Orlando in August. He was going to miss it—the heat that made your clothes stick, the way the sky went pink and gold at dusk, the drag brunch spot on Mills Ave where the bartender knew his order, the gym where nobody blinked at two men spotting each other too close, the whole gorgeous ecosystem of a city where he could be exactly who he was without having to worry about who might take offense.

Wisconsin. He’d been once, in college. A tournament in Milwaukee. He remembered cheese, cold, and a surplus of flannel.

“I’m driving,” Leo said.

“To Wisconsin? That’s like—”

“Eighteen hours. I know.”

“Fly. I’ll expense it.”

“I’m driving.”

If he flew, someone else controlled the altitude, the route, the arrival time. Leo had just lost control of everything else. He could have this. Driving would at least give him the illusion of choosing to go rather than being cast aside with nothing more than a few signatures.

Phil sighed. The sigh of a man recalculating. “Fine. Drive. But check in when you get there.”

“Yeah.”

He ended the call. Sat for another minute in the blast of AC, staring at his dashboard. Then he drove back to his apartment and packed.

The first four hours were an escape. Leo cracked the windows on the highway and let the noise fill the car, music loud enough to feel in his molars.

South Florida fell away in his mirrors—the strip malls, the Publix parking lots, the specific green of trimmed palms against bleached sky.

He didn’t think about anything except the road.

Somewhere around Gainesville, the radio played a song he’d danced to at Pulse’s memorial night, and he turned it off.

He stopped for gas outside Valdosta, splashed water on his face in a restroom that smelled like bleach and bad decisions, and bought an iced coffee that tasted like it had been brewed during the previous administration.

He texted his mother.

On the road. Will call when I get there.

Then silenced her thread so he wouldn’t be bombarded with even more messages about what a stupid decision it was to drive across the country alone.

Tennessee. The landscape started to shift—greener in a way that looked like someone had adjusted the saturation.

He passed through Nashville without stopping.

By Kentucky, the light had changed. Softer.

Less aggressive.
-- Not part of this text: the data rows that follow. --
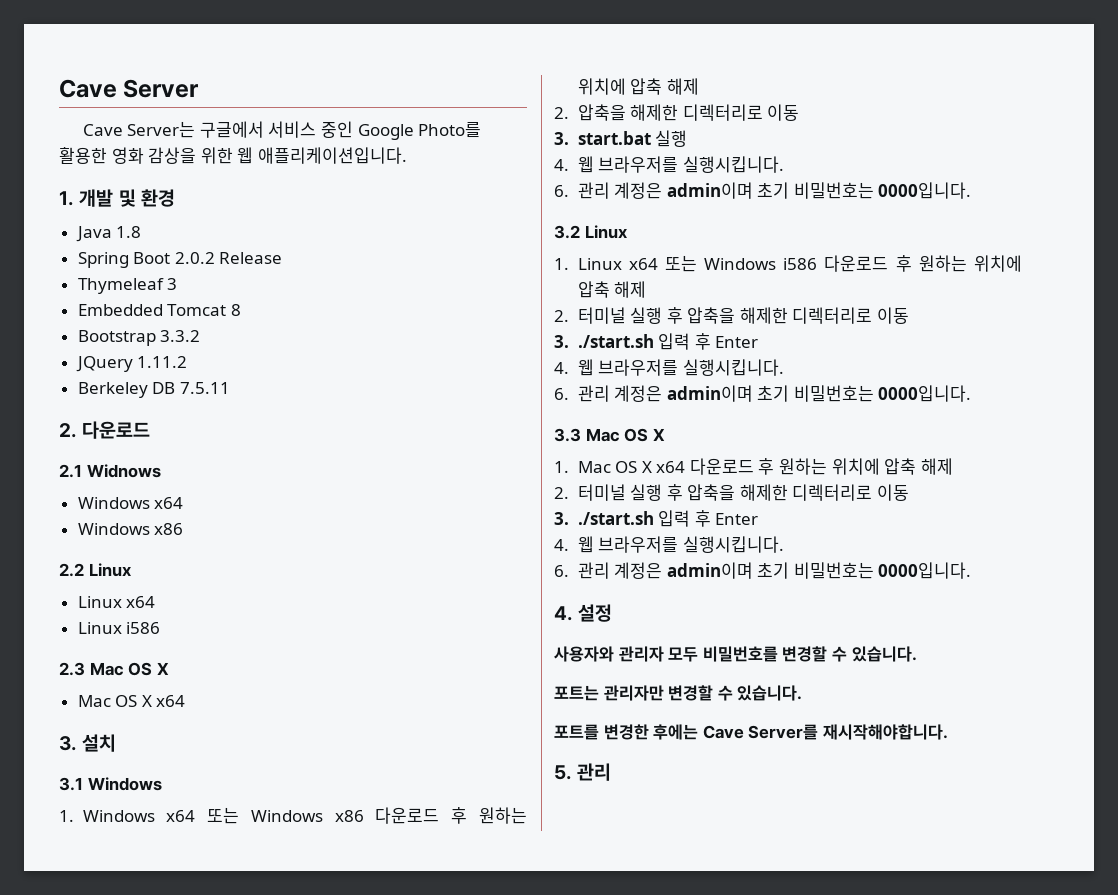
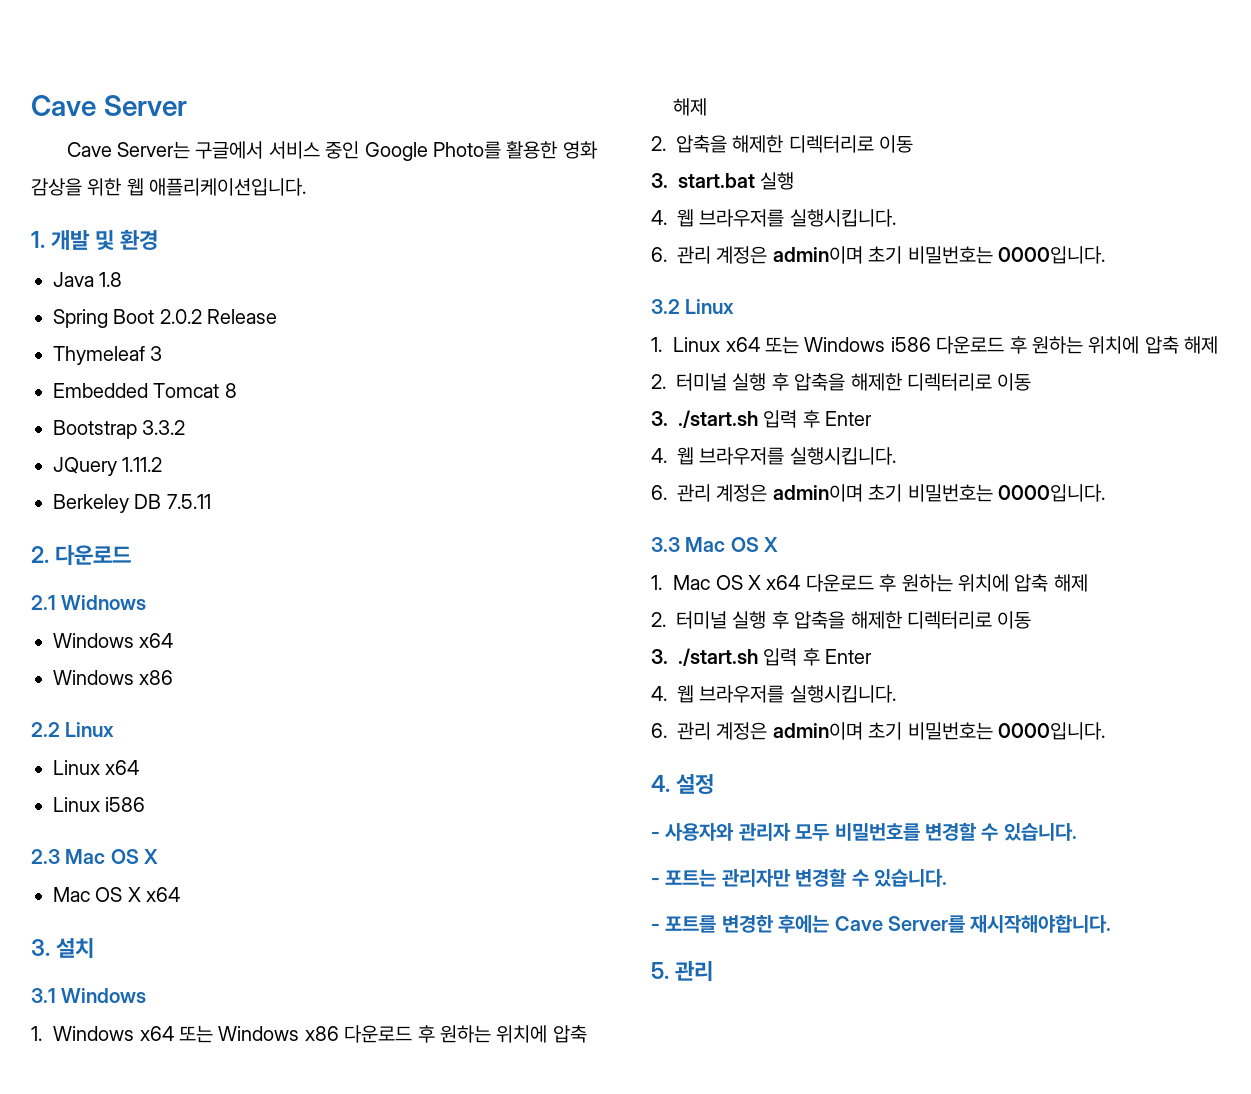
(613, 613) none -> [651,832,660,839] -
(917, 654) none -> [651,878,660,885] -
(803, 693) none -> [651,924,660,931] -

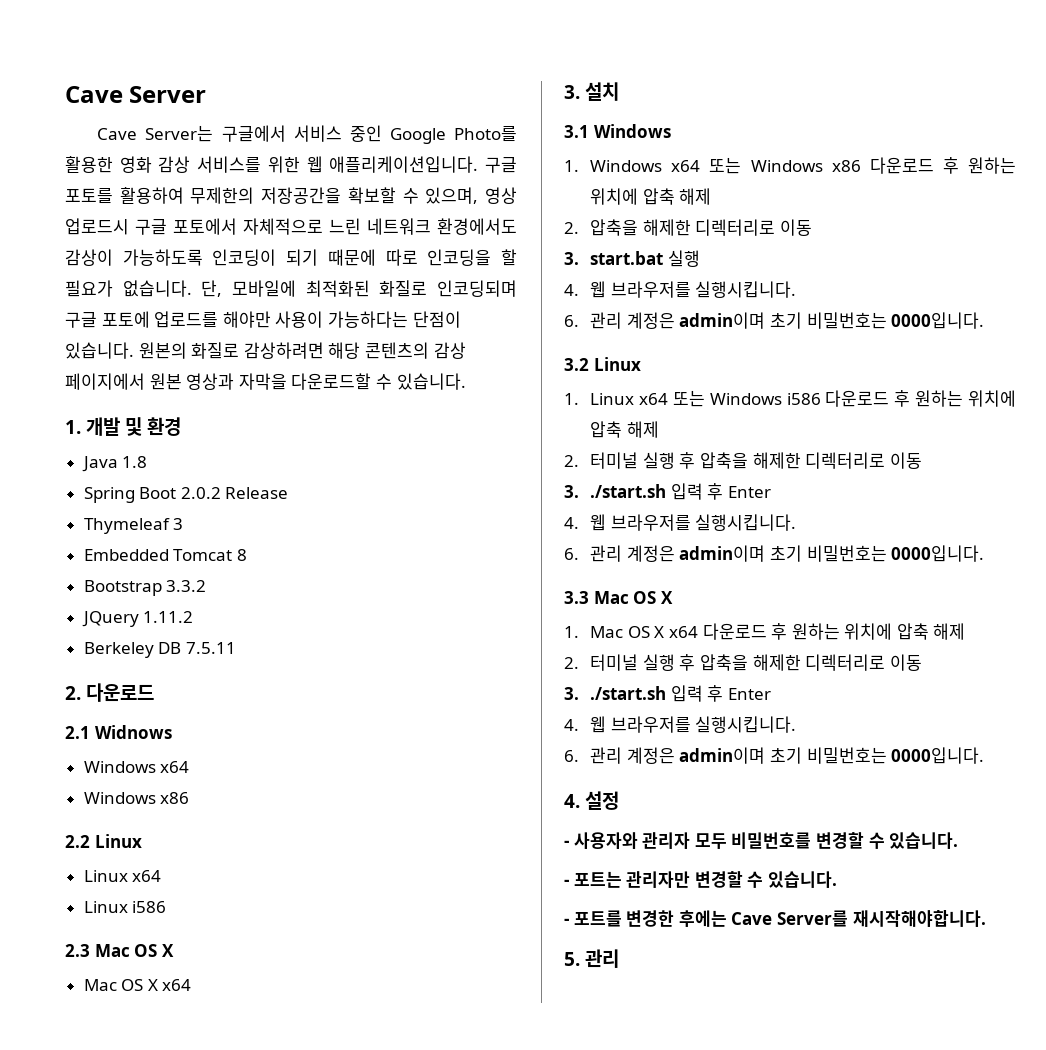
[31,178,82,196] 감상을 -> [158,156,262,173] 감상 서비스를
(307, 187) none -> [485,157,517,173] [65,187,517,204] [65,218,517,235] [65,249,517,266] [65,280,517,297] [65,311,461,328] [65,342,466,359] [65,373,466,390] 구글 포토를 활용하여 무제한의 저장공간을 확보할 수 있으며, 영상 업로드시 구글 포토에서 자체적으로 느린 네트워크 환경에서도 감상이 가능하도록 인코딩이 되기 때문에 따로 인코딩을 할 필요가 없습니다. 단, 모바일에 최적화된 화질로 인코딩되며 구글 포토에 업로드를 해야만 사용이 가능하다는 단점이 있습니다. 원본의 화질로 감상하려면 해당 콘텐츠의 감상 페이지에서 원본 영상과 자막을 다운로드할 수 있습니다.

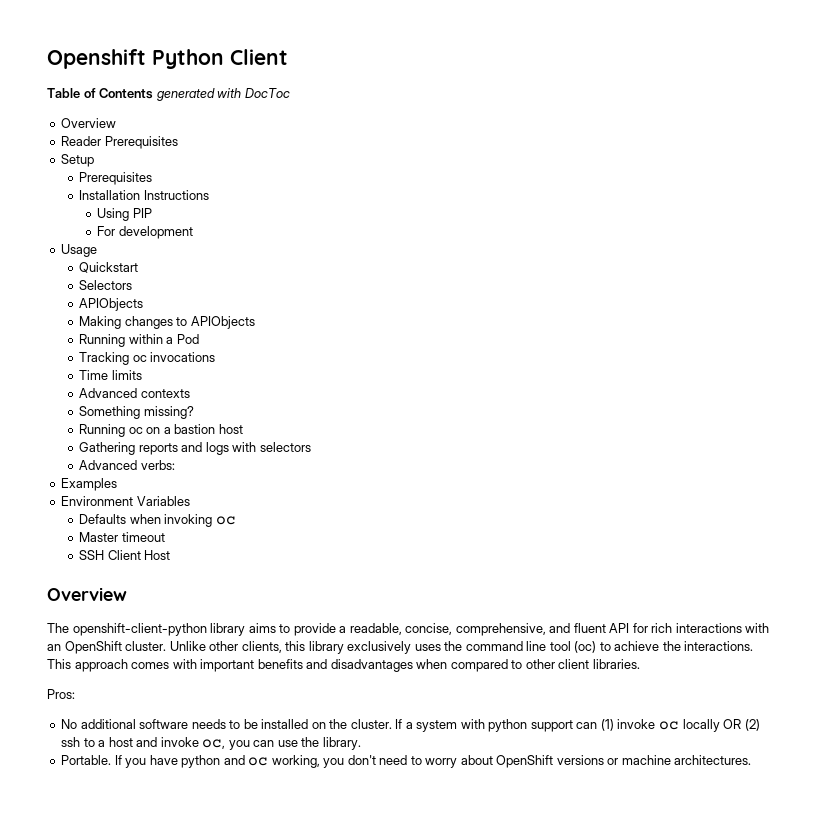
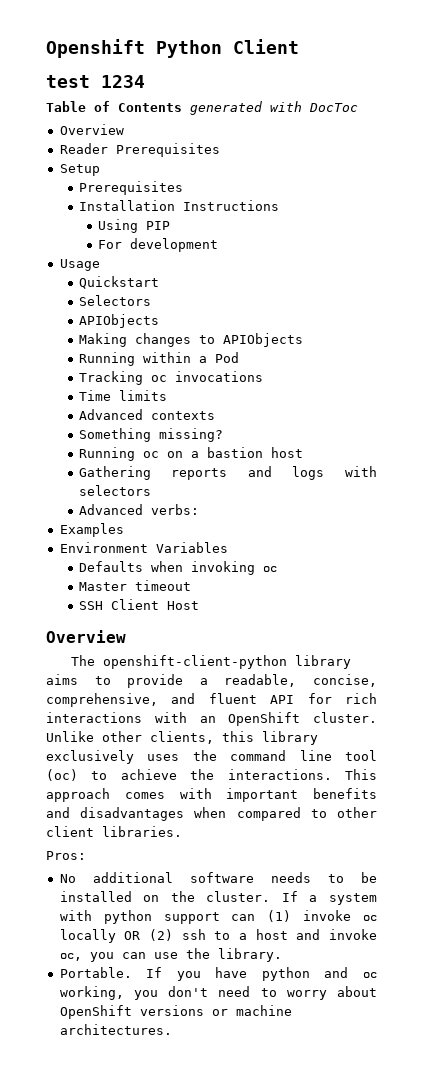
(288, 57) none -> [46,75,145,88] // test 1234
The sun in Florida hit you like it had something to prove.

Here it just hung there, doing the minimum.

He drove through dinner on gas station jerky and a protein bar that stuck to his teeth.

His back ached. His right knee, the one that swelled after hard practices, throbbed in rhythm with the road seams. He made it to a Holiday Inn outside Louisville, ate a room service burger that was mostly bread, and fell asleep watching SportsCenter with the volume low enough that it was just noise.

His phone buzzed twice on the nightstand.

He let it sit, not in the mood to talk to anyone.